The first one will be at LinkedIn. Which is important because their founder is on the board of the company that pays my salary. We’re the second entry in their newly-born corporate blog! Next step: get Mario to blog about my LinkedIn Haikus (they really work, honest!).
The other one will Ning on June 14. Little known factoid: Ning was our very first Lunch 2.0, even if they didn’t know it. (Ahh, back in the good old days when Lunch 2.0 meant sneaking into a company’s cafeteria and sticking our Lunch 2.0 flag in the ground… or fork in their cake.)
The what and wherefore of lunch-two-point-oh
Lunch 2.0 is about participating in an interesting conversation over a free lunch.
If you are interested in being a diner, going to a Lunch 2.0 is really easy. Just say you’re going to attend and our hosts will deal with the fallout.
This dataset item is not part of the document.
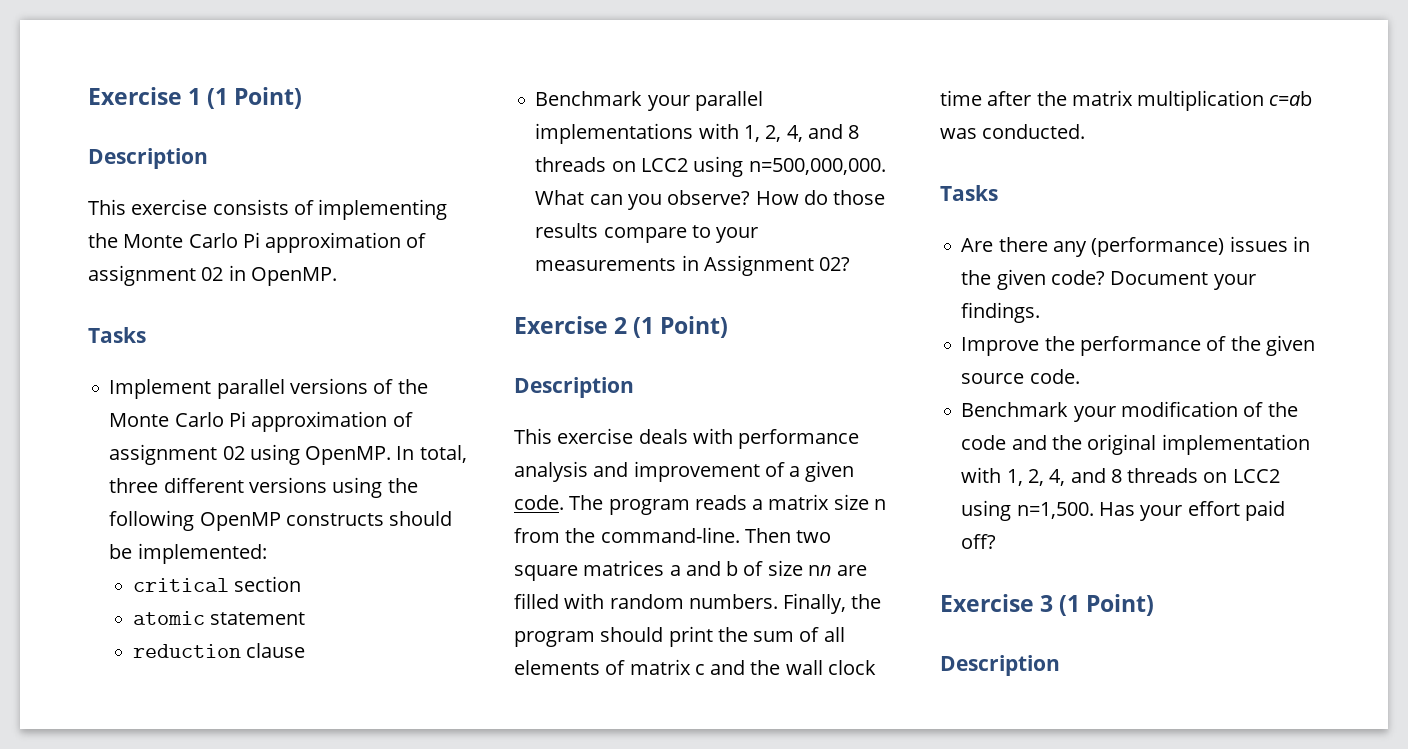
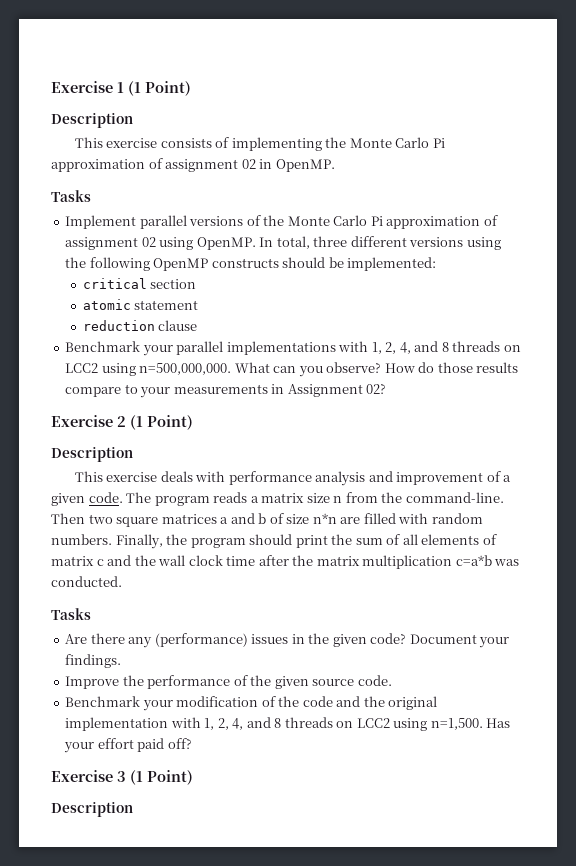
- Then two square matrices a and b of size nn are filled with random numbers.
+ Then two square matrices a and b of size n*n are filled with random numbers.
- Finally, the program should print the sum of all elements of matrix c and the wall clock time after the matrix multiplication c=ab was conducted.
+ Finally, the program should print the sum of all elements of matrix c and the wall clock time after the matrix multiplication c=a*b was conducted.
Afterwards, write about it in your blog, post some photos, or produce a video. (Send us an e-mail so we can link it.) While that’s not a requirement, it’s that sort of buzz is what pays the bills when our hosts have to justify this craziness to their corporate overlords. Or, if you are a corporate overlord, host one yourself…
If you want to host a Lunch 2.0, it’s really easy to become an “eatery.” Just send Mark or me an e-mail. We really want to eat your lunch. Honest! Mark explained our philosophy best:
Lunch 2.0, much like Web 2.0, is all about being open. We welcome any companies that are interested in hosting Lunch 2.0 events
C’mon Lunch 2.0 has got to be hipper than that moleskine that you carry around to keep your lo-tech creds up.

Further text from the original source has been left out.